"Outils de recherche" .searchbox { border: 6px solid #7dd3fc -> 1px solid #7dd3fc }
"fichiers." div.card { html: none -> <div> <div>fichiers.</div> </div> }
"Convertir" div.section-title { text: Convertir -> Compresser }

---

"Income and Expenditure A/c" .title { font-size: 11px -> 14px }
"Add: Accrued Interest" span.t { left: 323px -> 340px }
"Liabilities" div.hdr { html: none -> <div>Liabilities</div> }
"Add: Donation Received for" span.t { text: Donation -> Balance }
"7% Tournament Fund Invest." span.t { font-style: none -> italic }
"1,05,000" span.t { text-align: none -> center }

## Aim of the exercise
Exact duplication is required for the lines above, from the line that contains "-> <div> <div>fichiers.</div>" to the line that contains "text: Convertir ->", inclusive; omit all others.

## Answer section
"fichiers." div.card { html: none -> <div> <div>fichiers.</div> </div> }
"Convertir" div.section-title { text: Convertir -> Compresser }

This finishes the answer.